Back in 2018, vlogger Nikki Phillippi and her husband Dan Phillippi revealed that they had started the process of adopting a baby from Thailand. The news was met with excitement from fans, however, two months later the couple uploaded a video titled, ‘We’re Not Adopting From Thailand Anymore.’ In the video, Nikki explained they had stopped the process as they would not legally be allowed to put their baby on social media in its first year with their family as per Thai laws. This is because the adoption takes one year to finalise— a factor both Nikki and Dan said they were “not okay with.”
After being denied an exception to this law, the couple decided to adopt from Korea instead, making several videos about the process. Then in September 2018, Nikki and Dan announced they were no longer adopting from Korea anymore either, as their adoption agency allegedly told them they would not be easily approved due to their social media presence.

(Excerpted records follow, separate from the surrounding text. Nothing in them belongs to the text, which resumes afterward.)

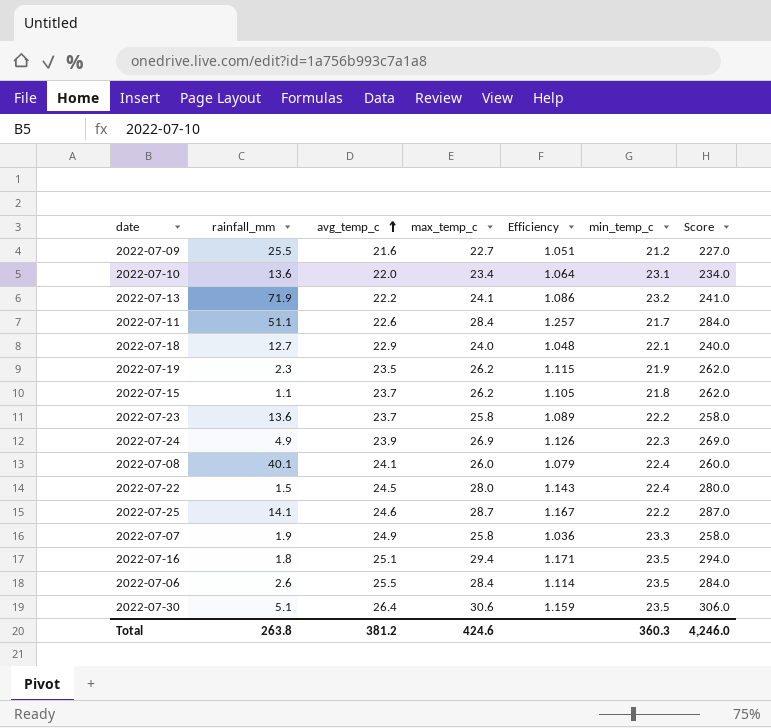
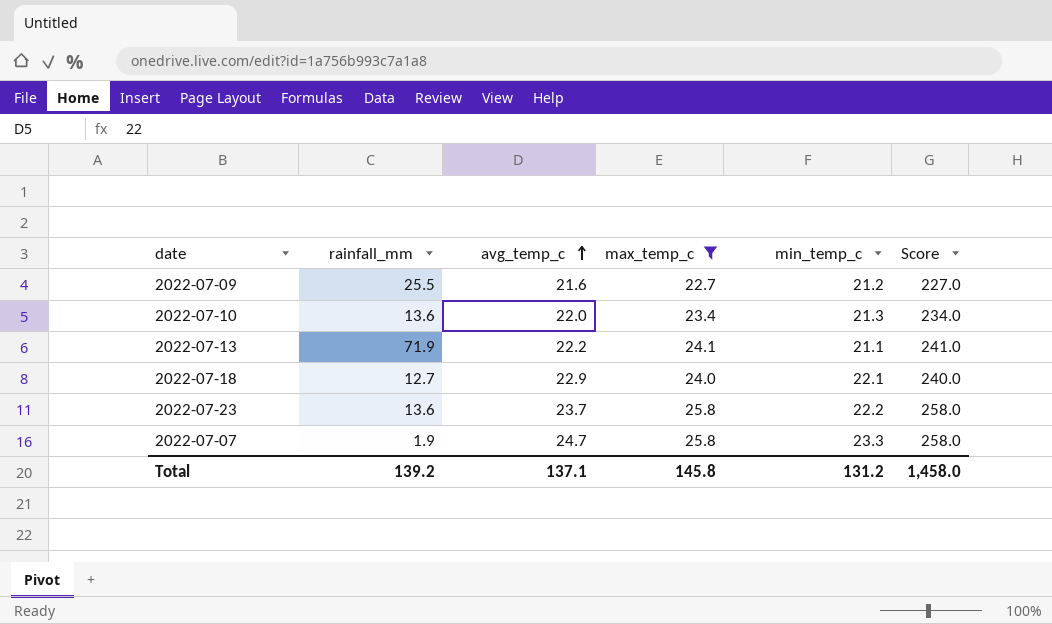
filter: none -> max_temp_c <= 25.8
column Efficiency | formula: [max_temp_c] / [avg_temp_c] -> none
2022-07-10 | min_temp_c: 23.1 -> 21.3
2022-07-13 | min_temp_c: 23.2 -> 21.1
2022-07-07 | avg_temp_c: 24.9 -> 24.7
Total | rainfall_mm: 263.8 -> 139.2
Total | avg_temp_c: 381.2 -> 137.1
Total | max_temp_c: 424.6 -> 145.8
Total | min_temp_c: 360.3 -> 131.2
Total | Score: 4,246.0 -> 1,458.0

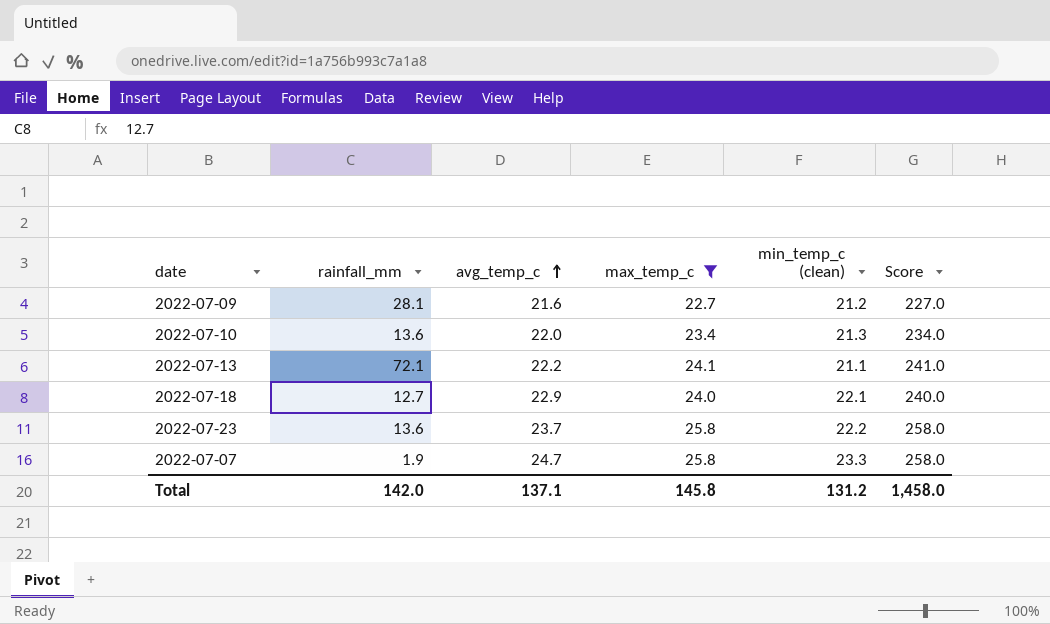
column name: min_temp_c -> min_temp_c (clean)
2022-07-09 | rainfall_mm: 25.5 -> 28.1
2022-07-13 | rainfall_mm: 71.9 -> 72.1
Total | rainfall_mm: 139.2 -> 142.0

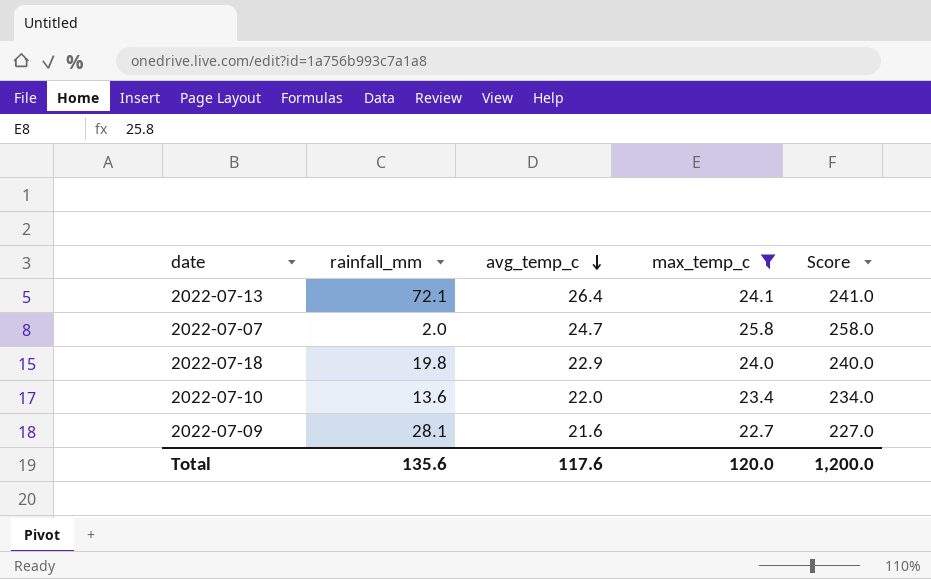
row order: avg_temp_c ascending -> avg_temp_c descending
column min_temp_c (clean) | position: 5 -> none
row 2022-07-23: 13.6 | 23.7 | 25.8 | 22.2 | 258.0 -> none
2022-07-13 | avg_temp_c: 22.2 -> 26.4
2022-07-07 | rainfall_mm: 1.9 -> 2.0
2022-07-18 | rainfall_mm: 12.7 -> 19.8
Total | rainfall_mm: 142.0 -> 135.6
Total | avg_temp_c: 137.1 -> 117.6
Total | max_temp_c: 145.8 -> 120.0
Total | Score: 1,458.0 -> 1,200.0

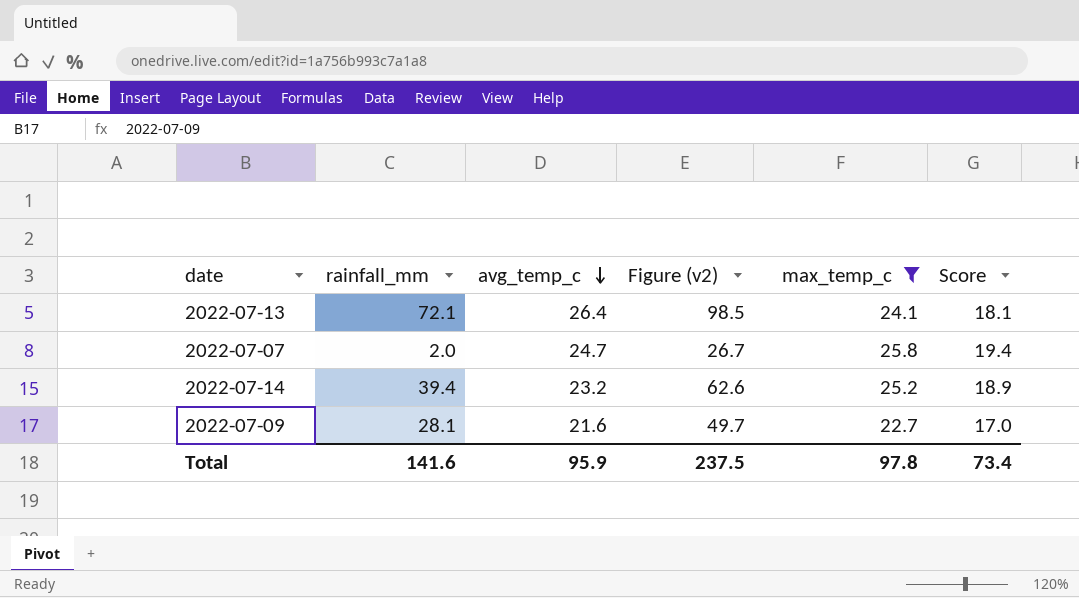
column Figure (v2) | formula: none -> [rainfall_mm] + [avg_temp_c]
column Score | formula: [max_temp_c] * 10 -> [max_temp_c] * 0.75
row 2022-07-18: 19.8 | 22.9 | 24.0 | 240.0 -> none
row 2022-07-10: 13.6 | 22.0 | 23.4 | 234.0 -> none
row 2022-07-14: none -> 39.4 | 23.2 | 62.6 | 25.2 | 18.9
Total | rainfall_mm: 135.6 -> 141.6
Total | avg_temp_c: 117.6 -> 95.9
Total | max_temp_c: 120.0 -> 97.8
Total | Score: 1,200.0 -> 73.4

As a result, they decided to pursue domestic adoption in the United States through foster care, leading Nikki to spread harmful misinformation about the U.S. domestic adoption process in the months following on her channel. Nikki and Dan later admitted to spreading misinformation but did not take the videos down.
In April 2019 their adoption journey ended when they claimed to be dropped by their foster care agency. Many believed it was due to their spreading of misinformation.
At the beginning of this year, fitness-turned-religious influencer Brittany Nelson— professionally known as Brittany Dawn— faced intense scrutiny on TikTok after sharing her experience fostering a baby in Texas.
After marrying her husband in 2021, Brittany began posting about their journey trying to conceive. In October 2022, the influencer posted about having a miscarriage while sharing that they were “expecting a foster child”.
She later said that they registered to be foster parents through an agency in January 2022 after an enlightening experience at church.
By November, Brittany was putting together a stroller and installing a car seat in preparation for “the foster child in need that will be on the way soon” and claimed that her mother-in-law had planned a “foster care shower” for her and her husband. Brittany posted that they became “legal foster parents in the state of Texas” on November 30th.
On December 12th, they shared that they were placed with a baby. Brittany posted several videos with the newborn baby and referred to her experience as a foster mother as “parenthood“.
At the time, both fans and critics expressed serious concerns about how the couple acquired this child and their intentions behind fostering.
Given how quickly they were able to become registered foster parents and how rare it is to be matched with a newborn baby, some theorised that Brittany may have used money from a GoFundMe she set up in 2021 to purchase the baby from a Christian organisation that coerces mothers into giving up their children.
Despite being scammed, Dallin and Bella say they still hope that adoption will work out for them one day.
They hope this is a cautionary tale to adoptive parents out there to make sure everything is verified throughout the process and to take stock of the red flags.